Литературная память Швейцарии. Прошлое и настоящее | страница 106
Лафатер разделяет триумфальное ощущение своей эпохи: что человечество стоит на пороге неслыханных открытий. Это ощущение правдиво. Пройдет несколько десятилетий, и в сфере естественных наук будут сделаны открытия, которые перевернут прежние представления. Кое-какие предсказания окажутся обманчивыми, но по большому счету они сбудутся. Освоение электричества действительно изменит мир, хотя «физика человеческих душ», на которую возлагалось столько надежд, так и останется маячащей вдалеке туманной дымкой. Лафатер тоже обманывается в каких-то частностях, в том, что его физиогномика обретет мировую значимость, однако в целом его ожидания оправдаются. Он сравнивает себя с Колумбом: «Колумб — это мой человек. Может, поэтому у нас с ним похожее строение лиц?» Защищая свою науку, Лафатер то и дело ссылается на грядущее: «Наступит время, когда любой ребенок будет надо мной смеяться, потому что мне приходилось доказывать такие очевидные вещи». И без стеснения перефразирует слова «Первого послания Коринфянам» о земном и потустороннем познании (применительно к своей работе, то есть придавая им светский смысл): «Пока что это лепет младенца — то, что я пишу! <…> Теперь мы видим великолепие человека как бы сквозь тусклое стекло — а вскоре увидим лицом к лицу, — теперь знаю я отчасти, а тогда познаю полностью»[153].
Отстал ли Лафатер, создатель культа целостного познания в момент экстаза, от науки своего времени или, напротив, опередил эту науку, предвосхитив мысль о всеединстве, которую позже будут разрабатывать романтики и три знаменитых выпускника Тюбингенского теологического института[154], — кто решится ответить на такой вопрос?
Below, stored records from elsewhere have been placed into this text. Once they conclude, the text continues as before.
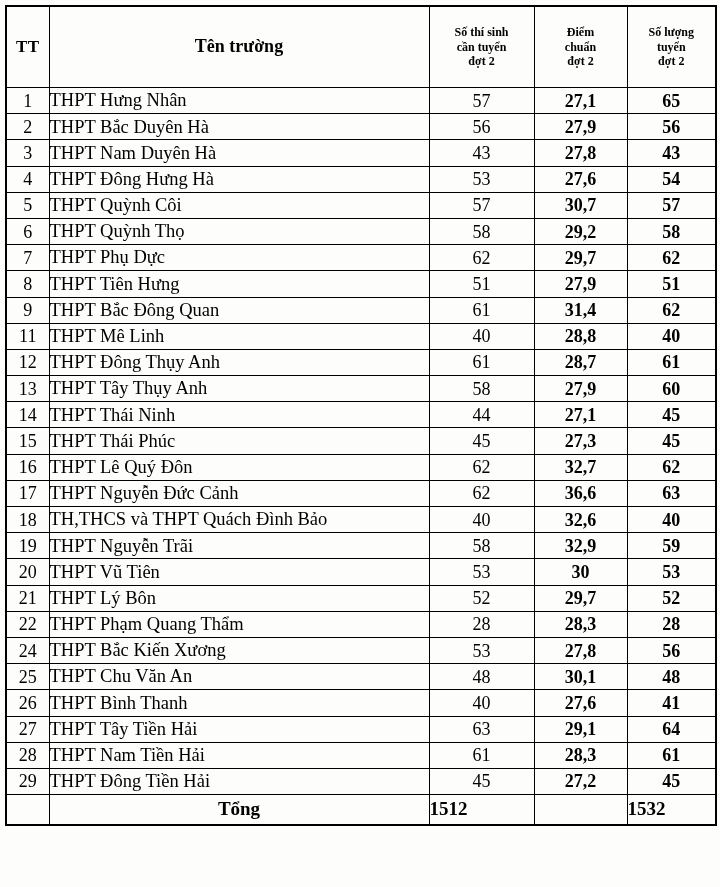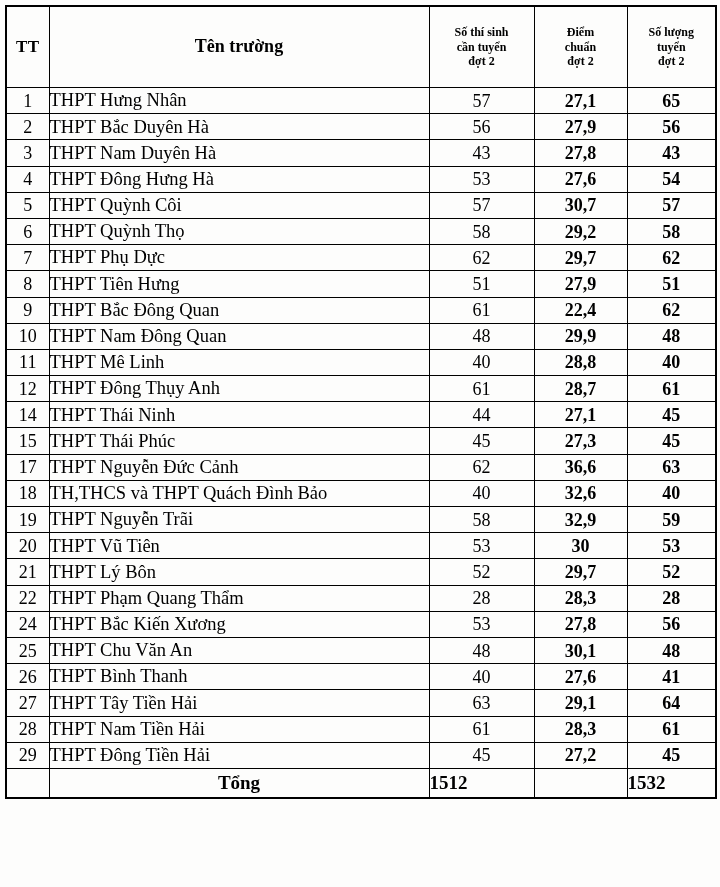--- a/index.html
+++ b/index.html
@@ -204,7 +204,7 @@
           <td class="cell-tt">9</td>
           <td class="cell-name">THPT Bắc Đông Quan</td>
           <td class="cell-need">61</td>
-          <td class="cell-score">22,4</td>
+          <td class="cell-score">31,4</td>
           <td class="cell-quota">62</td>
         </tr>
         <tr>

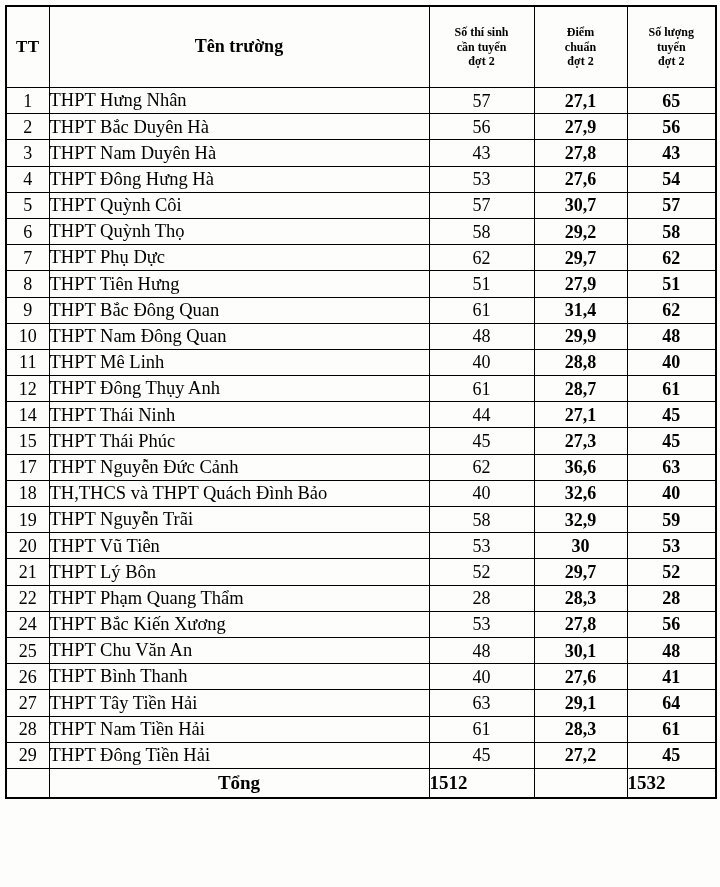--- a/index.html
+++ b/index.html
@@ -208,13 +208,6 @@
           <td class="cell-quota">62</td>
         </tr>
         <tr>
-          <td class="cell-tt">10</td>
-          <td class="cell-name">THPT Nam Đông Quan</td>
-          <td class="cell-need">48</td>
-          <td class="cell-score">29,9</td>
-          <td class="cell-quota">48</td>
-        </tr>
-        <tr>
           <td class="cell-tt">11</td>
           <td class="cell-name">THPT Mê Linh</td>
           <td class="cell-need">40</td>

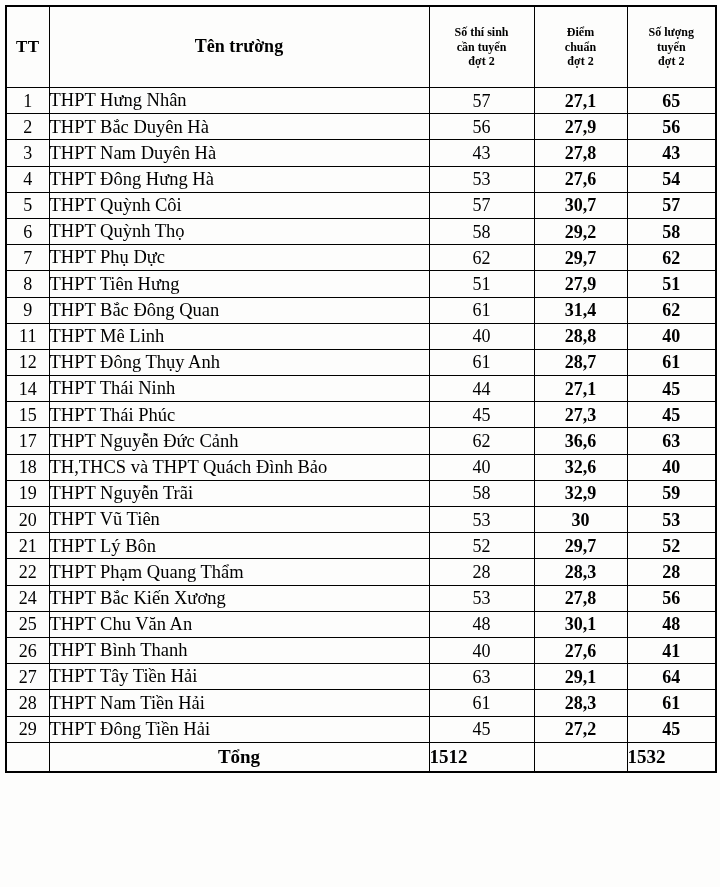--- a/index.html
+++ b/index.html
@@ -222,6 +222,13 @@
           <td class="cell-quota">61</td>
         </tr>
         <tr>
+          <td class="cell-tt">13</td>
+          <td class="cell-name">THPT Tây Thụy Anh</td>
+          <td class="cell-need">58</td>
+          <td class="cell-score">27,9</td>
+          <td class="cell-quota">60</td>
+        </tr>
+        <tr>
           <td class="cell-tt">14</td>
           <td class="cell-name">THPT Thái Ninh</td>
           <td class="cell-need">44</td>

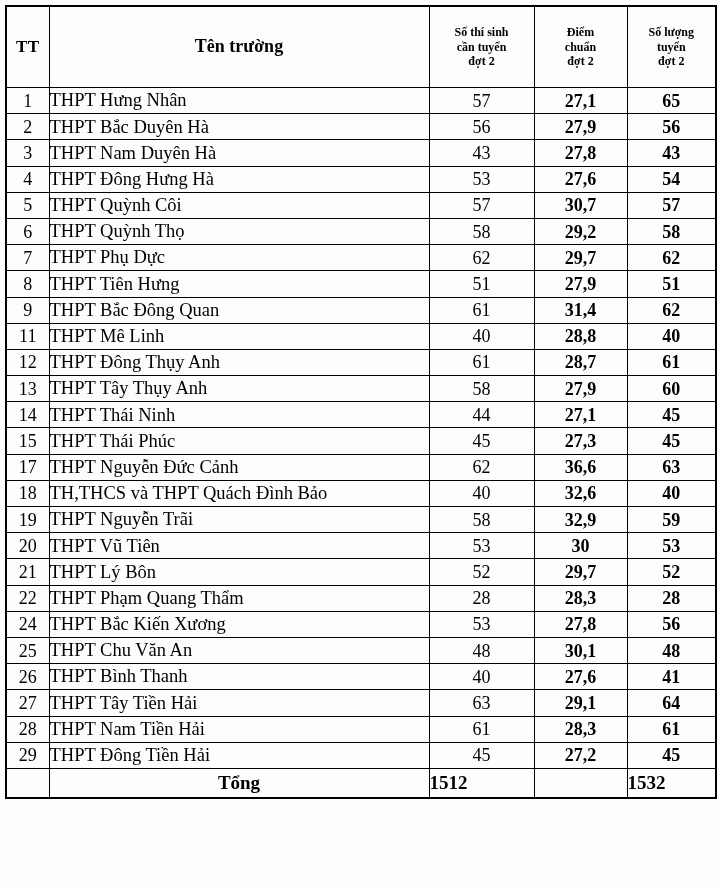--- a/index.html
+++ b/index.html
@@ -243,6 +243,13 @@
           <td class="cell-quota">45</td>
         </tr>
         <tr>
+          <td class="cell-tt">16</td>
+          <td class="cell-name">THPT Lê Quý Đôn</td>
+          <td class="cell-need">62</td>
+          <td class="cell-score">32,7</td>
+          <td class="cell-quota">62</td>
+        </tr>
+        <tr>
           <td class="cell-tt">17</td>
           <td class="cell-name">THPT Nguyễn Đức Cảnh</td>
           <td class="cell-need">62</td>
Лафатер засвидетельствовал глубокий кризис Просвещения: был его симптомом, а сам считал себя целительным средством. Да и мог ли он ощущать себя иначе, если весь мир возносил ему благодарственную хвалу! Достаточно взглянуть на портрет Лафатера — титульную гравюру в великолепном французском издании его сочинений 1806 года, — чтобы понять, каким он представлялся современникам: благородная голова, на которую будто падает отблеск горнего света, а нос лишь совсем чуть-чуть напоминает клюв журавля, с которым однажды сравнил Лафатера старый Гёте.
КАКИМ БЫЛ НЕПРИКРАШЕННЫЙ ГОТХЕЛЬФ
Через три месяца после его рождения в Швейцарии разразилась революция. 17 января 1798 года в окрестностях Базеля из земли выросло первое «дерево свободы». Народ веселился и танцевал. Городам, которые прежде осуществляли жестокое господство над сельской округой, и старым кантонам, относившимся к большей части нынешней Швейцарии хищнически, как к колониальным владениям, пришлось отказаться от власти. С самого начала к этой игре прикладывали руку французы. Вскоре сразу несколько французских армий вступили на территорию молодой Гельветической республики, чтобы защитить ее от реакции и всяческих противников. Их демократическая помощь прежде всего выразилась в том, что они тотчас вывезли в Париж содержимое казны богатых швейцарских городов, а следом отправили туда же откормленных медведей из бернской Медвежьей ямы. Впервые в истории Швейцария обладала теперь современной конституцией, но зато в очередной раз оказалась втянутой в хроническую гражданскую войну.